Thursday 17 February, 7pm
The Prehispanic Heritage of Frida Kahlo's Paintings
Curator and writer Dr Elizabeth Baquedano explores the influence of Pre-Columbian art on the work of Frida Kahlo, as well as the enduring inspiration she drew from Mexico's cultural and natural heritage.

Friday 18 February, 6.30pm
New Noise
The British duo New Noise was formed in 1999 and combines the beautiful sounds and effortless pyrotechnics of oboist Janey Miller, and the dramatically explosive and virtuosic playing of percussionist Joby Burgess. New Noise performs an eclectic mix of classical, electronic, jazz and contemporary music.

Thursday 24 February, 7pm
'The Legendary Lee Miller'
Free, but tickets required

Antony Penrose, son of Lee Miller and Roland Penrose, discusses the life of Lee Miller as both artist and muse.

Friday 25 February, 6.30pm
Jane Gordon and Jan Rautio
This talented duo perform Faure's Sonata in A major, Op.23 alongside Robert Hanson's Sonata for Violin and Piano.

National Maritime Museum

SEABRITAIN 2005
SeaBritain 2005 is a major year long celebration of the sea, culminating in the Trafalgar Festival with events marking the 200th anniversary of the Battle of Trafalgar and Nelson's death. Events of all sizes will be taking place all over the country throughout the year, including the NMM's own Nelson & Napoleon exhibition.

Victoria and Albert Museum

Beauty
Beauty is a journey through the V&A's extraordinary permanent collection. Design guru Stephen Bayley takes you on a tour of 26 V&A objects that he finds beautiful, from Canova's chillingly erotic 'Sleeping Nymph' to the austere industrial geometry of a Bauhaus desklight.
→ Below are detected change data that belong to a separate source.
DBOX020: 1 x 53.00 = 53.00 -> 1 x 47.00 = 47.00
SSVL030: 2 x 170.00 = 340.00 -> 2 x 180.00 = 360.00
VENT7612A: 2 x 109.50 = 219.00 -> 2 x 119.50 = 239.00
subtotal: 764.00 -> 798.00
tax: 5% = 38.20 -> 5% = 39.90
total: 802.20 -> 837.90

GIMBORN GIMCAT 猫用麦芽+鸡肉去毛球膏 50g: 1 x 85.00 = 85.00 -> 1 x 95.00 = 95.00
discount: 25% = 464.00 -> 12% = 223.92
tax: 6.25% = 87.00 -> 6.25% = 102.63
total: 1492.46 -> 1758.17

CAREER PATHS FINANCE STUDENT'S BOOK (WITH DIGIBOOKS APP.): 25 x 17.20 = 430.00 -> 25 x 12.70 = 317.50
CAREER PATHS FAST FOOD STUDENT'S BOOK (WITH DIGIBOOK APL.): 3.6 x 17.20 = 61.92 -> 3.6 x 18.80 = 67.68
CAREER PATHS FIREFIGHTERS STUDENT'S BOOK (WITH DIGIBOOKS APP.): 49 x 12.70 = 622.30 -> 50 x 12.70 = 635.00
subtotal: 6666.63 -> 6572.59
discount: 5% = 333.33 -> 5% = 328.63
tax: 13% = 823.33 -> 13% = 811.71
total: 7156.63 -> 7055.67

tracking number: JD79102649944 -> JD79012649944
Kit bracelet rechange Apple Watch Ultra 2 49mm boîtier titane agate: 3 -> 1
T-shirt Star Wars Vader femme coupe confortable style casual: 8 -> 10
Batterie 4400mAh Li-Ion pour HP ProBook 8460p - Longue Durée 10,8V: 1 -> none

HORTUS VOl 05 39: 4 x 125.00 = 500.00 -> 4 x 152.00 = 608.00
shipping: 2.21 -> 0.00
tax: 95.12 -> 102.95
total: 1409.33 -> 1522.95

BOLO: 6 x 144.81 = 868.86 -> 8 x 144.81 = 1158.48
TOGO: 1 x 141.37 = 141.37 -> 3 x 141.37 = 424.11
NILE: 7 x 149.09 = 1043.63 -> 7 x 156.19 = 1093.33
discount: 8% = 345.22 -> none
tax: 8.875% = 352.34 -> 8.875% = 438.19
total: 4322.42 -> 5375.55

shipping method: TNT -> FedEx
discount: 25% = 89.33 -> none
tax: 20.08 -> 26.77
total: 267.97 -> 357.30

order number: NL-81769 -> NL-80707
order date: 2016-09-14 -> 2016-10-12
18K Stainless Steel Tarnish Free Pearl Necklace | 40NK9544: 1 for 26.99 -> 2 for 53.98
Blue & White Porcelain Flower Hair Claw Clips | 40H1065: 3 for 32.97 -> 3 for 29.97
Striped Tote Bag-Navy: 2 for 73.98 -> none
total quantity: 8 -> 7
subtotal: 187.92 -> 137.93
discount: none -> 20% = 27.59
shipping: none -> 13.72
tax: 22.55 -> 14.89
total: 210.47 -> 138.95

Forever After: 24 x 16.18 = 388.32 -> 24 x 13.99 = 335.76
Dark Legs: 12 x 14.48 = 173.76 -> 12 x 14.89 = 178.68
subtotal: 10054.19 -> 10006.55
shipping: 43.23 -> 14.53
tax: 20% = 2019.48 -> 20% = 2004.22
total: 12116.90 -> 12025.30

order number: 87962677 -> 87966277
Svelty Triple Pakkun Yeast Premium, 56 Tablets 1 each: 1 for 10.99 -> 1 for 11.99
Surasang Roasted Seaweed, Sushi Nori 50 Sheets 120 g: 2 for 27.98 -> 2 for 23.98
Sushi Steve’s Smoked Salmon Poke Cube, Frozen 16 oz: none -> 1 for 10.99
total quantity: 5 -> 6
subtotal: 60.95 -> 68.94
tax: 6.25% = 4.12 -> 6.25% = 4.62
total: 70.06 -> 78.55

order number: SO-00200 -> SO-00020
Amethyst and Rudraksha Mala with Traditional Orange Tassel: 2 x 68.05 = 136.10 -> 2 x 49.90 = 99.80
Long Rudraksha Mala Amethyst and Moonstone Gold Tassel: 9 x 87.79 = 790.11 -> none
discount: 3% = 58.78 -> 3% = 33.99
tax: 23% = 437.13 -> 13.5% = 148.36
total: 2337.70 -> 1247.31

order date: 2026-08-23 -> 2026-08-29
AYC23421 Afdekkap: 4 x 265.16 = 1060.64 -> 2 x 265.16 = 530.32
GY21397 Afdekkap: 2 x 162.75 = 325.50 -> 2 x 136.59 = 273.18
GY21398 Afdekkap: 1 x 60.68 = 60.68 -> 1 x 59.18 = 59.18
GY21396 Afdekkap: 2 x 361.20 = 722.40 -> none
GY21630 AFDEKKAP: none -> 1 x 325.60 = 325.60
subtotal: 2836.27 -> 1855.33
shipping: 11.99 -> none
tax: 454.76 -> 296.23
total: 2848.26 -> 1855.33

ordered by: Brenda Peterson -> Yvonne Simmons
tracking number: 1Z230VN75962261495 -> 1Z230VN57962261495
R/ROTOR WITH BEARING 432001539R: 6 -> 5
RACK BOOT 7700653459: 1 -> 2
The trail has been designed to excite speculation and stimulate debate rather than define this ever present, but fugitive, subject.
Admission free

Spectres : When Fashion Turns Back
Starts 24 February
Through the clothes of leading, cutting-edge designers, Spectres explores the influence of the past on the present and illustrates how the power of the historical muse shapes fashion today.
The exhibition brings together beautiful historic costumes by designers such as Christian Dior and Elsa Schiaparelli, with clothes by today's leading designers including Jean-Paul Gaultier, Dries Van Noten and Hussien Chalayan.
Admission free

Style and Splendour: Queen Maud of Norway's wardrobe 1896-1938
Queen Maud of Norway, daughter of Edward VII and Queen Alexandra, was renowned for her fashionable style. Her clothes document an extraordinary era of fashion history, from the decorative but elaborate dress of the Victorian era to the streamlined chic of the 1930s.
This display includes some 50 outfits comprising elegant evening dresses, smart tailored suits and simple day dresses, sporting ware, sumptuous state gowns and accessories.
Admission free

International Arts and Crafts
Starts 17 March
After the phenonmenal success of Art Deco, International Arts and Crafts will be the highlight of the spring calendar. Don't miss the opportunity to book for advance tickets to this spectacular show.
The Arts and Crafts movement was one of the most far-reaching, influential and popular design movements of modern times. Emerging in Britain in the late nineteenth century, it was quickly adapted in America, continental Europe and Scandinavia, until its final manifestations as the folk craft movement in Japan.
This will be the first major exhibition to explore Arts and Crafts as a truly international style. 300 objects from museums and private collections around the world will be on display including furniture, textiles, ceramics, jewellery, paintings and sculpture.
Ticketed

GALLERY TALKS
There are free gallery talks every day at 13.00.

The National Gallery

Caravaggio : The Final Years
Starts 23 February
Caravaggio (1571 - 1610) was at the height of his fame as the most original and powerful painter of his day, when in May 1606, he killed a man in a duel. With a capital sentence on his head, he was forced to flee Rome, never to return.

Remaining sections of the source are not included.